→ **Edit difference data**
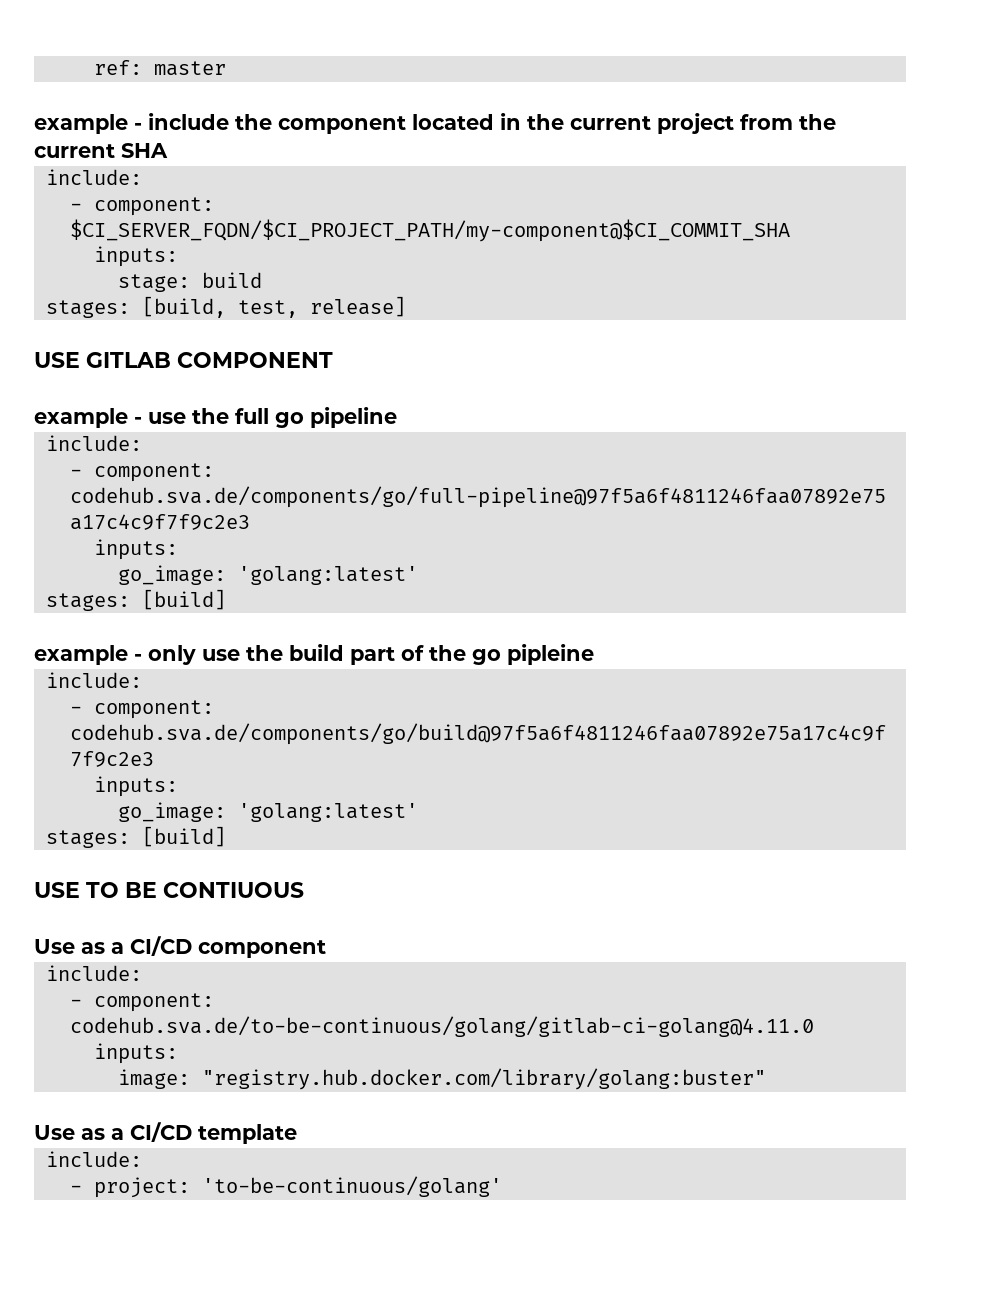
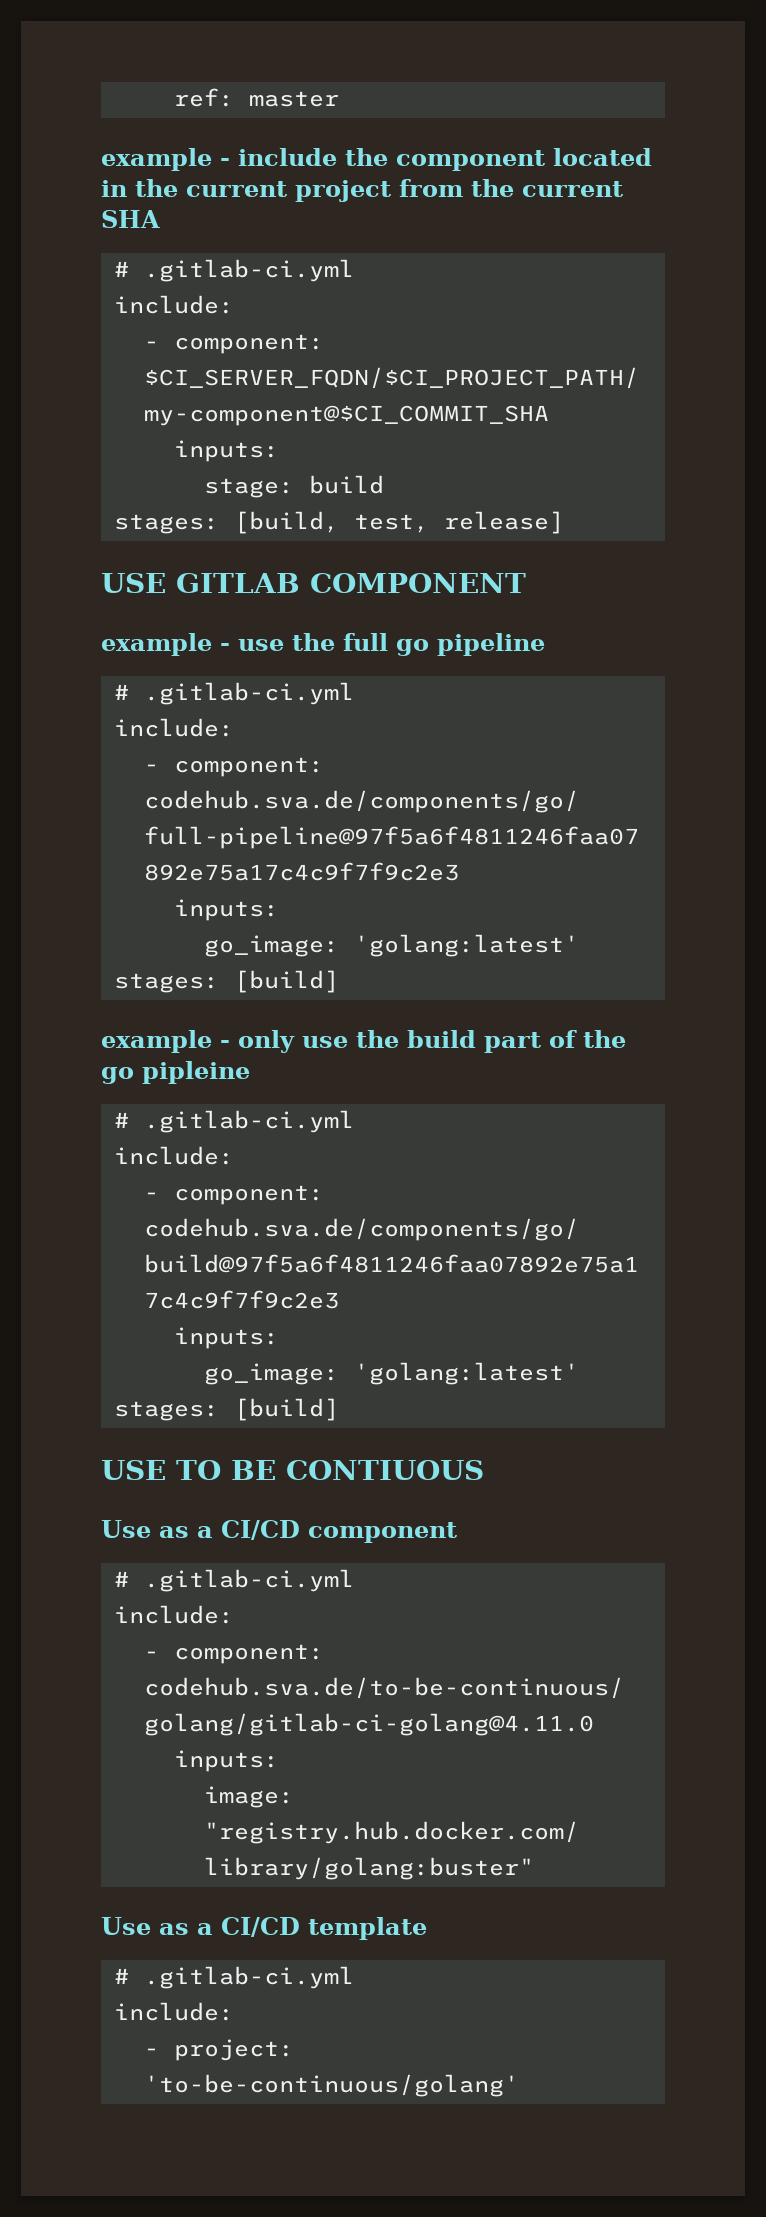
  example - include the component located in the current project from the current SHA
+ # .gitlab-ci.yml
  example - use the full go pipeline
+ # .gitlab-ci.yml
  example - only use the build part of the go pipleine
+ # .gitlab-ci.yml
  Use as a CI/CD component
+ # .gitlab-ci.yml
  Use as a CI/CD template
+ # .gitlab-ci.yml

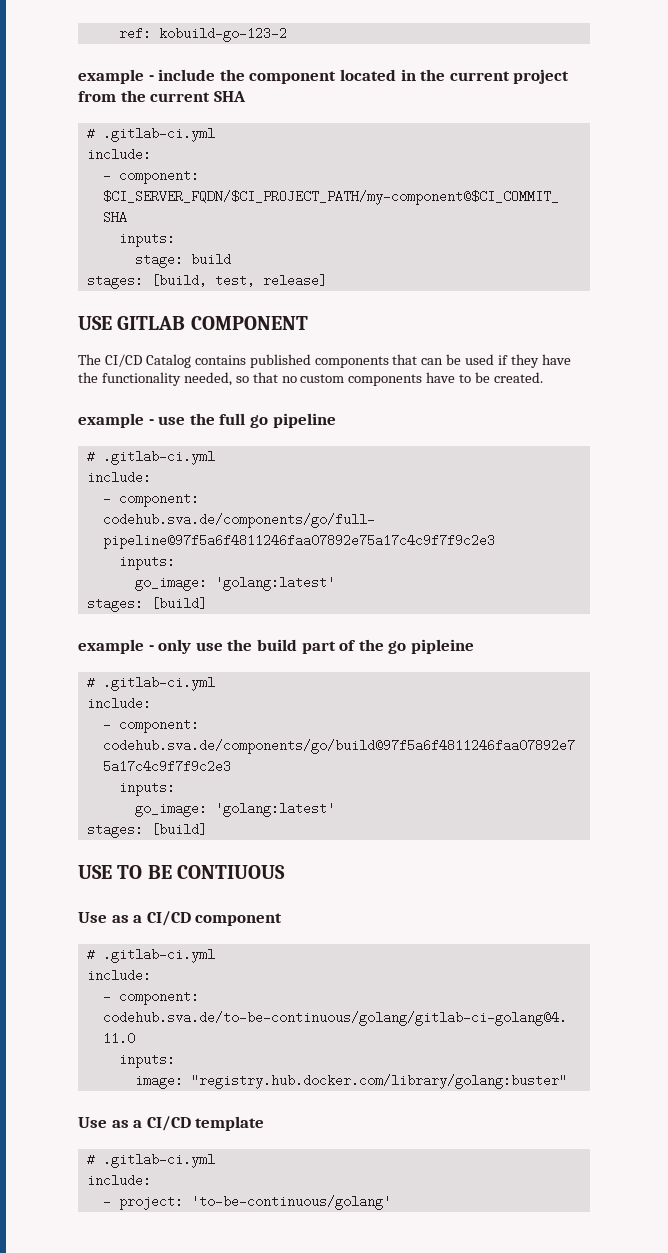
- ref: master
+ ref: kobuild-go-123-2
+ The CI/CD Catalog contains published components that can be used if they have the functionality needed, so that no custom components have to be created.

→ **PROMPT**
Each line that includes the string "example" should be copied from the data.

→ **SOLUTION TO THE PROBLEM**
  example - include the component located in the current project from the current SHA
  example - use the full go pipeline
  example - only use the build part of the go pipleine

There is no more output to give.